• Problem requirements
The records below should be printed once more, exactly as they appear.

• Data provided
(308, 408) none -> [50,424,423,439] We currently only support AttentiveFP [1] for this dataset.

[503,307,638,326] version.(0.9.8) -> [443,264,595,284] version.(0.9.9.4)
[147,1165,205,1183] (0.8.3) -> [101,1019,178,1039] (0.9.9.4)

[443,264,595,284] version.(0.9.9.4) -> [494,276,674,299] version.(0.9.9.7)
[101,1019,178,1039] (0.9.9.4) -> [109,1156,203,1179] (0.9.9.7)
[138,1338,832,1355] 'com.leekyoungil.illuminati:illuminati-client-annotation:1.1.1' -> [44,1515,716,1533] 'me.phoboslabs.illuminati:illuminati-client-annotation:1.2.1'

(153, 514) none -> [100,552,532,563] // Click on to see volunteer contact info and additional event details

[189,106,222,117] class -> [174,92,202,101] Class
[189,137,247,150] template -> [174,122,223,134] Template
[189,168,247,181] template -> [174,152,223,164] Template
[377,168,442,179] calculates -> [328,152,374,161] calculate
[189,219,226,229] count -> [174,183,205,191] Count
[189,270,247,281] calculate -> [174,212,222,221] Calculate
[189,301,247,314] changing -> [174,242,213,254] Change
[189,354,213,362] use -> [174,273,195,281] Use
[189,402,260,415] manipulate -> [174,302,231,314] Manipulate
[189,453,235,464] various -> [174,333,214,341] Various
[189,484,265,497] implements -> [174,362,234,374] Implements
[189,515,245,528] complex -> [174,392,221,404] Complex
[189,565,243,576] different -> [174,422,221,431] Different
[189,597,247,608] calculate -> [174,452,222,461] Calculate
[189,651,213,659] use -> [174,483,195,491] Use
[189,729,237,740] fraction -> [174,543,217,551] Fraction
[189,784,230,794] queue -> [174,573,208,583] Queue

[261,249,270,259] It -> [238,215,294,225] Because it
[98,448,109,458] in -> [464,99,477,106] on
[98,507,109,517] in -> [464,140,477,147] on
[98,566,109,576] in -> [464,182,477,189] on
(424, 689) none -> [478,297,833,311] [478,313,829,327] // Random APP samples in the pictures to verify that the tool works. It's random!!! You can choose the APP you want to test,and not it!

• Reply
(308, 408) none -> [50,424,423,439] We currently only support AttentiveFP [1] for this dataset.

[503,307,638,326] version.(0.9.8) -> [443,264,595,284] version.(0.9.9.4)
[147,1165,205,1183] (0.8.3) -> [101,1019,178,1039] (0.9.9.4)

[443,264,595,284] version.(0.9.9.4) -> [494,276,674,299] version.(0.9.9.7)
[101,1019,178,1039] (0.9.9.4) -> [109,1156,203,1179] (0.9.9.7)
[138,1338,832,1355] 'com.leekyoungil.illuminati:illuminati-client-annotation:1.1.1' -> [44,1515,716,1533] 'me.phoboslabs.illuminati:illuminati-client-annotation:1.2.1'

(153, 514) none -> [100,552,532,563] // Click on to see volunteer contact info and additional event details

[189,106,222,117] class -> [174,92,202,101] Class
[189,137,247,150] template -> [174,122,223,134] Template
[189,168,247,181] template -> [174,152,223,164] Template
[377,168,442,179] calculates -> [328,152,374,161] calculate
[189,219,226,229] count -> [174,183,205,191] Count
[189,270,247,281] calculate -> [174,212,222,221] Calculate
[189,301,247,314] changing -> [174,242,213,254] Change
[189,354,213,362] use -> [174,273,195,281] Use
[189,402,260,415] manipulate -> [174,302,231,314] Manipulate
[189,453,235,464] various -> [174,333,214,341] Various
[189,484,265,497] implements -> [174,362,234,374] Implements
[189,515,245,528] complex -> [174,392,221,404] Complex
[189,565,243,576] different -> [174,422,221,431] Different
[189,597,247,608] calculate -> [174,452,222,461] Calculate
[189,651,213,659] use -> [174,483,195,491] Use
[189,729,237,740] fraction -> [174,543,217,551] Fraction
[189,784,230,794] queue -> [174,573,208,583] Queue

[261,249,270,259] It -> [238,215,294,225] Because it
[98,448,109,458] in -> [464,99,477,106] on
[98,507,109,517] in -> [464,140,477,147] on
[98,566,109,576] in -> [464,182,477,189] on
(424, 689) none -> [478,297,833,311] [478,313,829,327] // Random APP samples in the pictures to verify that the tool works. It's random!!! You can choose the APP you want to test,and not it!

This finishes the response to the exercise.